Gemini 2.5 Ultra Arrives with 2M Token Context and Multimodal Reasoning
Google DeepMind launched Gemini 2.5 Ultra with a 2-million-token context window and improved multimodal reasoning across text, code, audio, and video. The model is available now through the Gemini API and Google AI Studio.
Original sourceGoogle DeepMind released Gemini 2.5 Ultra today, marking a significant expansion in both context capacity and cross-modal reasoning. The model supports a 2-million-token context window — enough to hold roughly 1,500 pages of dense text, several hours of audio, or long video sequences in a single inference call. Google is positioning this as a step-change for tasks that require sustained reasoning over large inputs: legal document analysis, long-form code reviews, multi-hour meeting transcription with structured output, and video-grounded Q&A.
The multimodal improvements span text, code, audio, and video, with Google claiming stronger performance on benchmarks requiring joint reasoning across modalities rather than treating each input stream independently. The model is available immediately through the Gemini API and Google AI Studio, giving developers direct access without a waitlist. Pricing details for the 2M context tier have not been fully disclosed at launch, which will be a material factor in adoption for high-throughput use cases.
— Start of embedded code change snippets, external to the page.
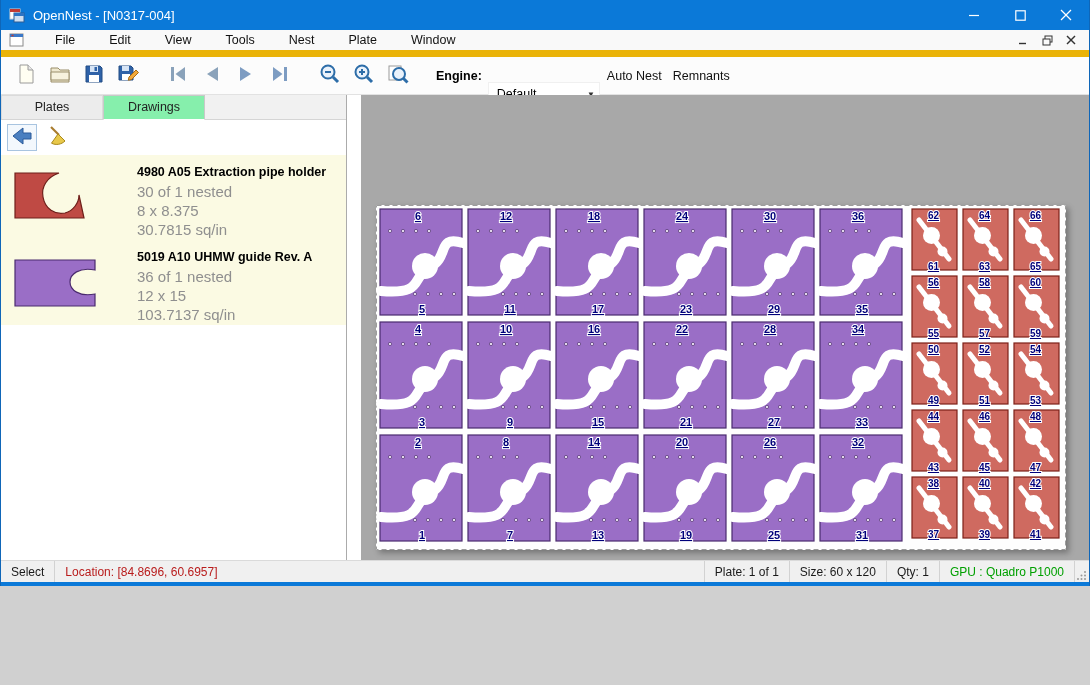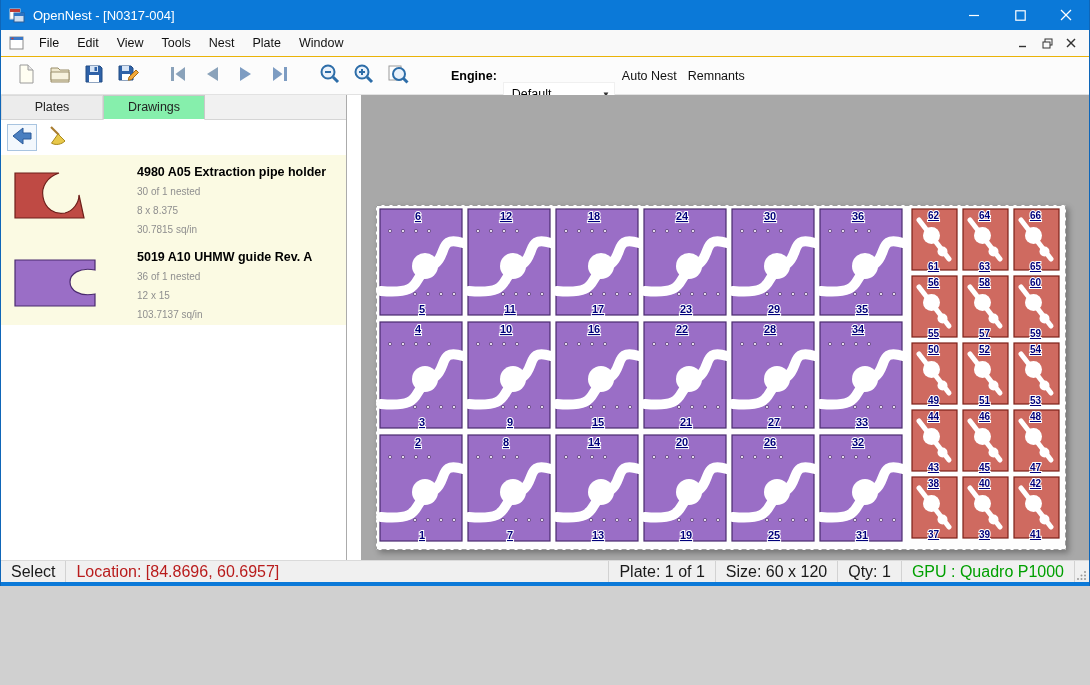--- a/index.html
+++ b/index.html
@@ -17,7 +17,7 @@
   .win-controls{ margin-left:auto; display:flex; height:100%; }
   .win-btn{ width:46px; height:100%; display:flex; align-items:center; justify-content:center; cursor:default; }
   
-  .menubar{ height:27px; background:#f9f9f9; display:flex; align-items:center; flex:none; border-bottom:1px solid #eab308; }
+  .menubar{ height:27px; background:#f9f9f9; display:flex; align-items:center; flex:none; border-bottom:7px solid #eab308;gap:16px; }
   .mdi-doc-icon{ width:18px; height:16px; margin:0 4px 0 7px; display:inline-flex; }
   .menu-item{ font-size:12.5px; color:#111; padding:5px 9px; cursor:default; }
   .mdi-controls{ margin-left:auto; display:flex; align-items:center; padding-right:6px; }

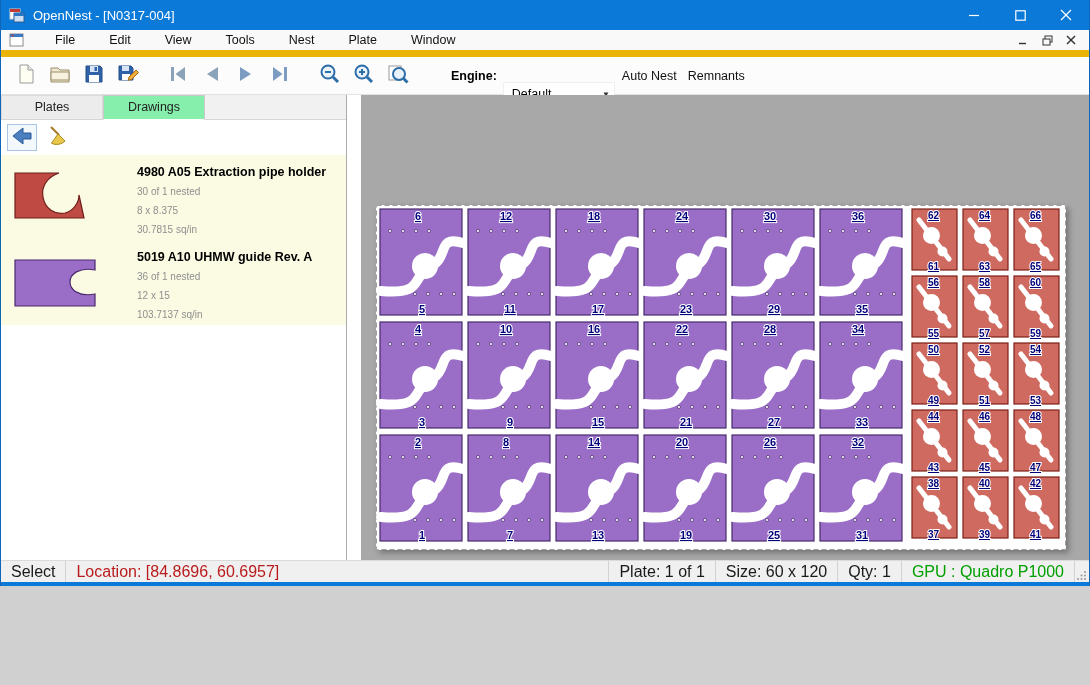--- a/index.html
+++ b/index.html
@@ -26,7 +26,7 @@
   .toolbar{ height:38px; background:#fcfcfc; border-bottom:1px solid #e2e2e2; display:flex; align-items:center; flex:none; padding-left:8px; }
   .tb-btn{ width:34px; height:30px; display:flex; align-items:center; justify-content:center; border-radius:3px; }
   .tb-gap{ width:16px; flex:none; }
-  .engine-label{ font-size:12.5px; font-weight:bold; margin-left:36px; margin-right:6px; }
+  .engine-label{ font-size:12.5px; font-weight:bold; margin-left:21px; margin-right:6px; }
   .engine-combo{ width:112px; height:24px; background:#fff; border:1px solid #f0f0f0; display:flex; align-items:center; font-size:12.5px; padding:0 4px 0 8px;margin-top:37px; }
   .engine-combo .combo-arrow{ margin-left:auto; font-size:8px; color:#333; }
   .tb-text-btn{ font-size:12.5px; color:#111; margin-left:3px; padding:5px 4px; cursor:default; }

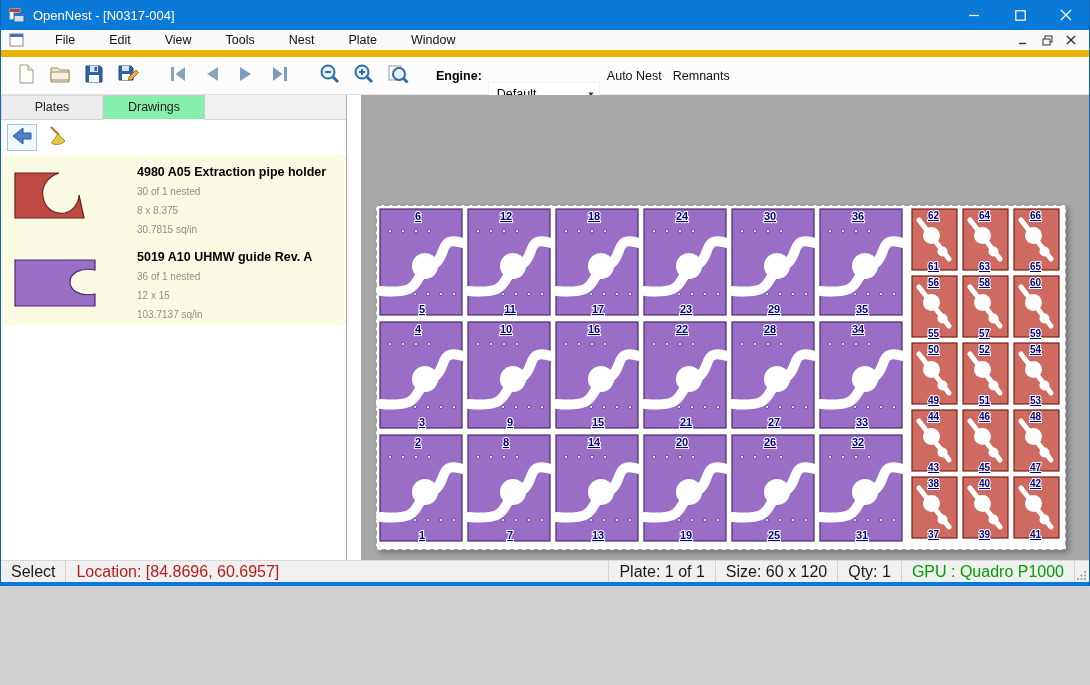--- a/index.html
+++ b/index.html
@@ -44,7 +44,7 @@
   .thumb{ width:100px; flex:none; display:flex; align-items:center; }
   .drawing-info{ padding-top:4px; }
   .drawing-title{ font-size:12.5px; font-weight:bold; color:#000; margin-bottom:3px; }
-  .drawing-sub{ font-size:10px; color:#8f8f8f; line-height:19px; }
+  .drawing-sub{ font-size:15px; color:#8f8f8f; line-height:19px; }
   .canvas{ flex:1; position:relative; background:#a8a8a8; min-width:0; }
   .white-gutter{ position:absolute; left:0; top:0; width:14px; height:100%; background:#ffffff; }
   .plate-wrap{ position:absolute; left:29px; top:110px; width:690px; height:345px; box-shadow:3px 3px 6px rgba(0,0,0,.30); }

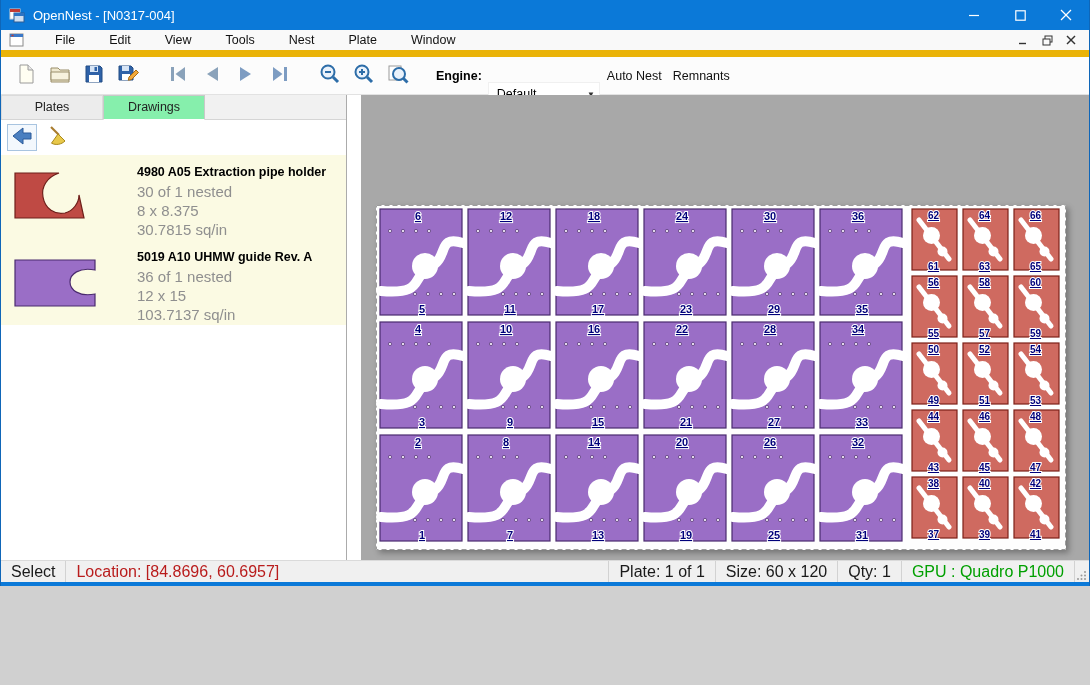--- a/index.html
+++ b/index.html
@@ -51,7 +51,7 @@
   #plate-svg{ display:block; width:690px; height:345px; background:#ffffff; }
   #plate-svg text{ font-family:"Liberation Sans","DejaVu Sans",sans-serif; }
   
-  .statusbar{ height:22px; background:#f0f0f0; border-top:1px solid #dadada; display:flex; align-items:stretch; flex:none; font-size:16px; color:#1a1a1a; }
+  .statusbar{ height:22px; background:#f0f0f0; border-top:1px solid #dadada; display:flex; align-items:stretch; flex:none; font-size:12px; color:#1a1a1a; }
   .sb-seg{ display:flex; align-items:center; padding:0 10px; white-space:nowrap; }
   .sb-sep{ width:1px; background:#d2d2d2; }
   .sb-location{ color:#b91c1c; }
The 2-million-token ceiling doubles what was previously available in Gemini 1.5 Pro and puts it ahead of most publicly accessible models on raw context length. Competitors including Anthropic's Claude and OpenAI's GPT-4o family have pushed context windows in recent cycles, making this a continued arms race metric. Whether the quality of retrieval and reasoning degrades at the far end of a 2M context call — a known failure mode across all long-context models — remains the practical question developers will need to evaluate against their own workloads.
Panel Takes
The Builder
Developer Perspective
“The primitive here is a long-context multimodal inference endpoint — that's it, stripped down. The right question for DX is whether the API surface for sending mixed-modality inputs at 2M tokens is clean or a configuration nightmare, and Google's track record on this is mixed: AI Studio is genuinely useful for prototyping, but the Gemini API has historically had rough edges around file handling and multimodal payloads. The moment of truth is when you try to send a 90-minute video alongside a code file and a PDF in the same call — if that works with a sane SDK and predictable latency, this earns a ship; if it requires three undocumented workarounds, it doesn't matter what the benchmark says.”
The Skeptic
Reality Check
“The 2M token number is the headline, but the real question is what happens to reasoning quality at token 1,800,000 — every long-context model released in the last two years has shown degradation in the middle and far end of the context window, and Google hasn't published methodology on how they've addressed that here. The direct competitor is Claude 3.7 with its own long-context positioning, and the differentiator will come down to per-token pricing on the high end, which Google hasn't disclosed, which is itself a signal. I'll ship this when the pricing is public and a third-party evals shop runs needle-in-a-haystack tests at full context depth — until then, the 2M number is marketing.”
The Futurist
Big Picture
“The thesis embedded in a 2M token multimodal model is specific and falsifiable: that the bottleneck for enterprise AI workflows is context capacity, not generation quality — that if you can fit the whole document, the whole codebase, the whole meeting recording into one call, a new class of application becomes structurally possible that couldn't exist before. The second-order effect that nobody is talking about is what this does to retrieval-augmented generation as an architecture: if context windows keep growing at this rate, RAG pipelines become engineering debt rather than a best practice, and the tooling ecosystem built around chunking and vector stores faces a serious relevance problem by 2027. Google is on-time to this trend, not early — Anthropic got there first with 200K on Claude 3 — but the jump to 2M on a multimodal model is a meaningful escalation of the bet.”
The Founder
Business & Market
“The buyer for a 2M token multimodal model is unambiguously enterprise — legal, finance, media, and any vertical that drowns in long unstructured documents — and that buyer has a budget line for this, which is the right starting point. The problem is that Google hasn't disclosed pricing for the 2M context tier at launch, and in my experience that means it's expensive enough that they don't want it as the first thing you read; that's a friction point for any startup trying to build on top of this and model unit economics before committing. The moat question is real: Google controls the model, the API, the Studio, and the underlying infrastructure, so any product built on this is essentially a distribution bet on Google not shipping your feature natively inside Workspace — which is a bet I wouldn't take without a strong workflow lock-in story.”